===== Exercise materials

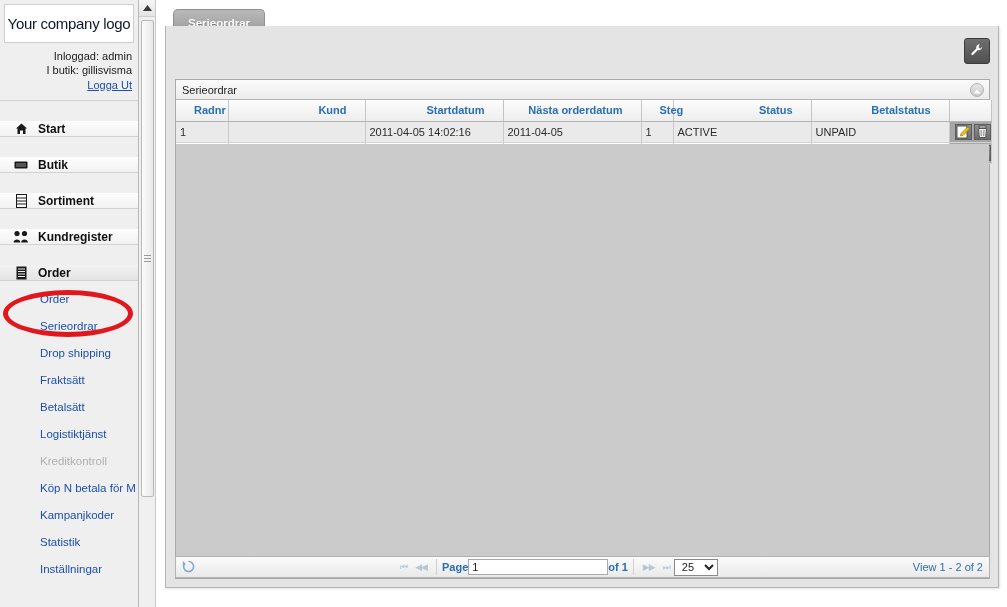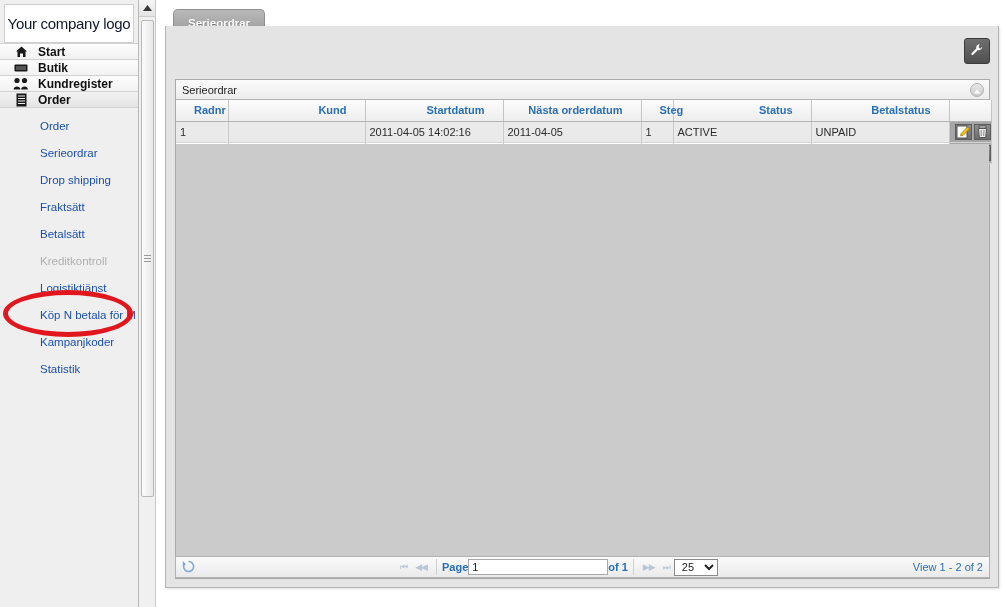--- a/index.html
+++ b/index.html
@@ -296,6 +296,11 @@
       <span class="logo-text">Your company logo</span>
     </div>
 
+    <div class="userbox">
+      <div>Inloggad: admin</div>
+      <div>I butik: gillisvisma</div>
+      <span class="logout">Logga Ut</span>
+    </div>
 
     <div class="nav-main">
 

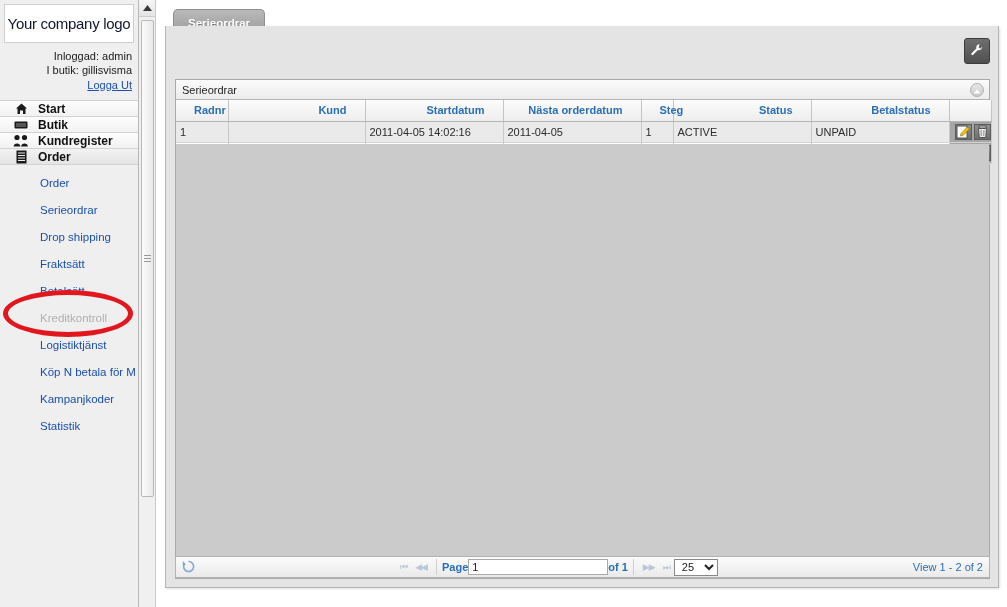--- a/index.html
+++ b/index.html
@@ -61,6 +61,7 @@
     border-bottom: 1px solid #d2d2d2;
     background: linear-gradient(to bottom, #fdfdfd 0%, #f2f2f2 100%);
     cursor: pointer;
+    margin-top: 20px;
   }
   .nav-item.active {
     background: linear-gradient(to bottom, #f2f2f2 0%, #e4e4e4 100%);

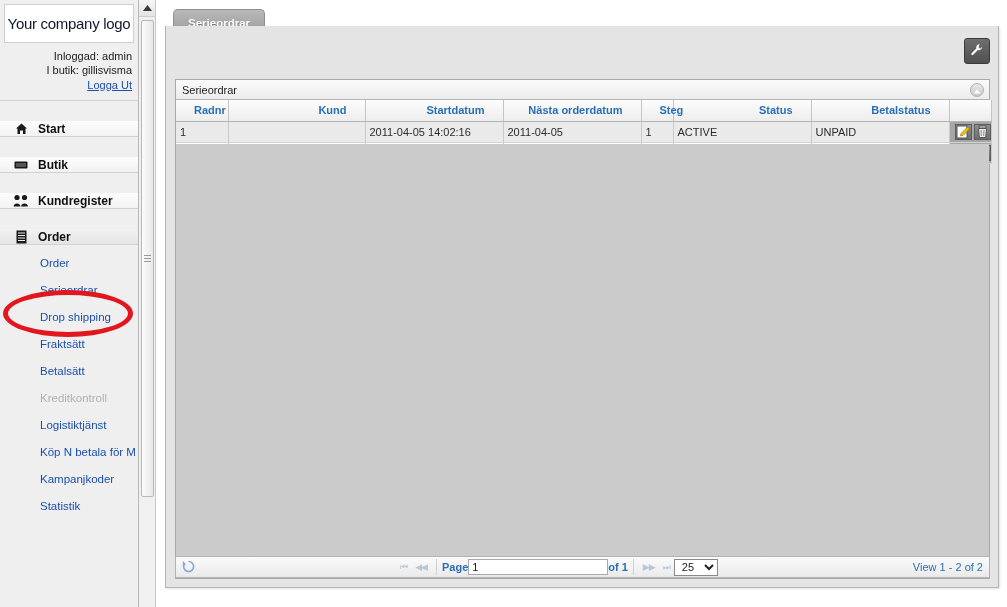--- a/index.html
+++ b/index.html
@@ -324,6 +324,17 @@
         <span class="lbl">Butik</span>
       </div>
 
+      <div class="nav-item">
+        <span class="ico">
+          <svg width="11" height="14" viewBox="0 0 11 14">
+              <rect x="0.5" y="0.5" width="10" height="13" fill="#fff" stroke="#1a1a1a"></rect>
+              <line x1="1" y1="4" x2="10" y2="4" stroke="#1a1a1a"></line>
+              <line x1="1" y1="7" x2="10" y2="7" stroke="#1a1a1a"></line>
+              <line x1="1" y1="10" x2="10" y2="10" stroke="#1a1a1a"></line>
+            </svg>
+        </span>
+        <span class="lbl">Sortiment</span>
+      </div>
 
       <div class="nav-item">
         <span class="ico">

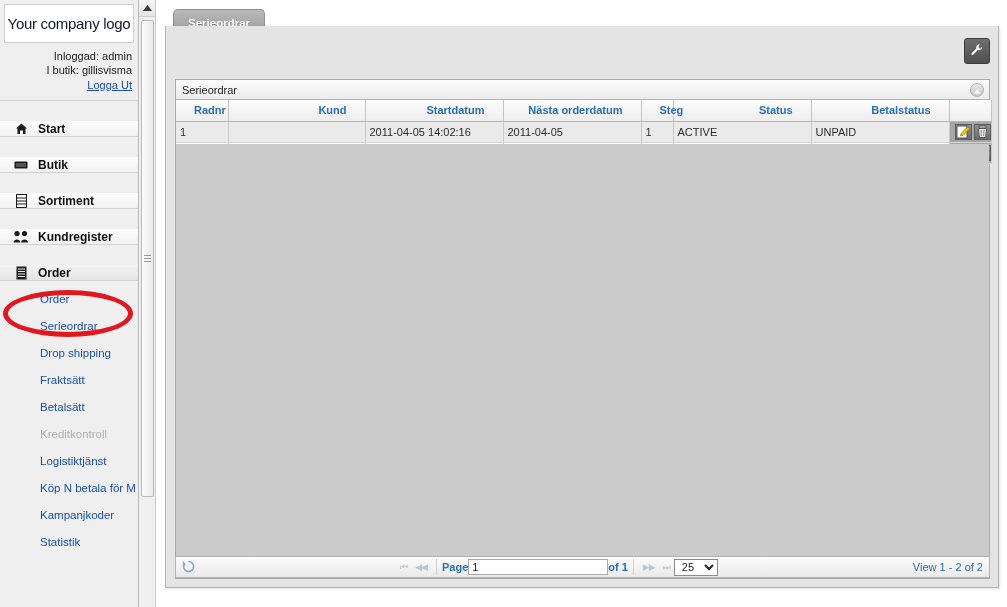--- a/index.html
+++ b/index.html
@@ -378,11 +378,11 @@
       <div class="sub-item">
           <span>Betalsätt</span>
         </div>
+      <div class="sub-item">
+          <span>Logistiktjänst</span>
+        </div>
       <div class="sub-item disabled">
           <span>Kreditkontroll</span>
-        </div>
-      <div class="sub-item">
-          <span>Logistiktjänst</span>
         </div>
       <div class="sub-item">
           <span>Köp N betala för M</span>

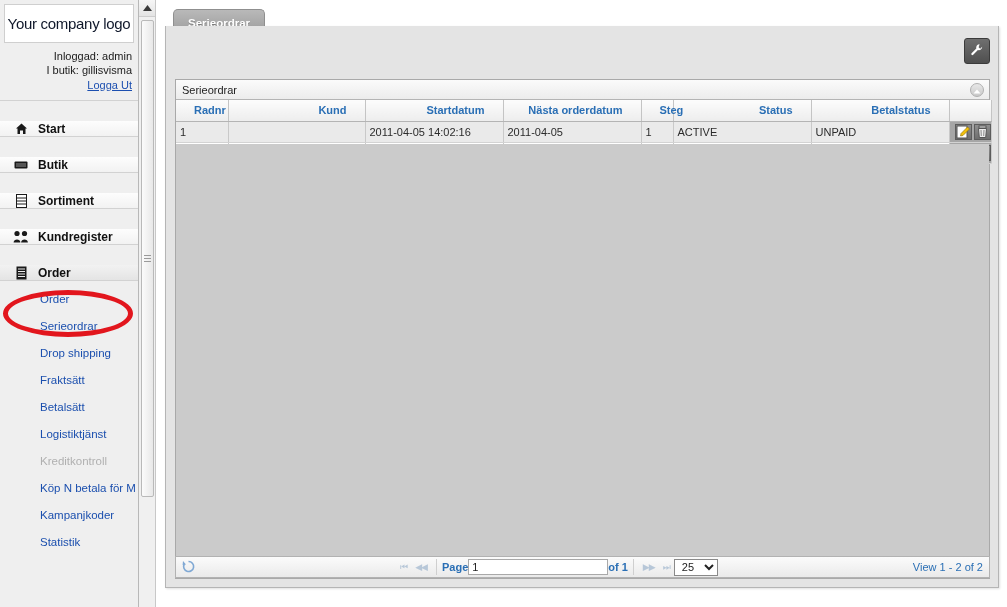--- a/index.html
+++ b/index.html
@@ -392,6 +392,9 @@
         </div>
       <div class="sub-item">
           <span>Statistik</span>
+        </div>
+      <div class="sub-item">
+          <span>Inställningar</span>
         </div>
     </div>
   </div>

==========

Determine which lines above include the word "stroke", and report those lines in full.

+              <rect x="0.5" y="0.5" width="10" height="13" fill="#fff" stroke="#1a1a1a"></rect>
+              <line x1="1" y1="4" x2="10" y2="4" stroke="#1a1a1a"></line>
+              <line x1="1" y1="7" x2="10" y2="7" stroke="#1a1a1a"></line>
+              <line x1="1" y1="10" x2="10" y2="10" stroke="#1a1a1a"></line>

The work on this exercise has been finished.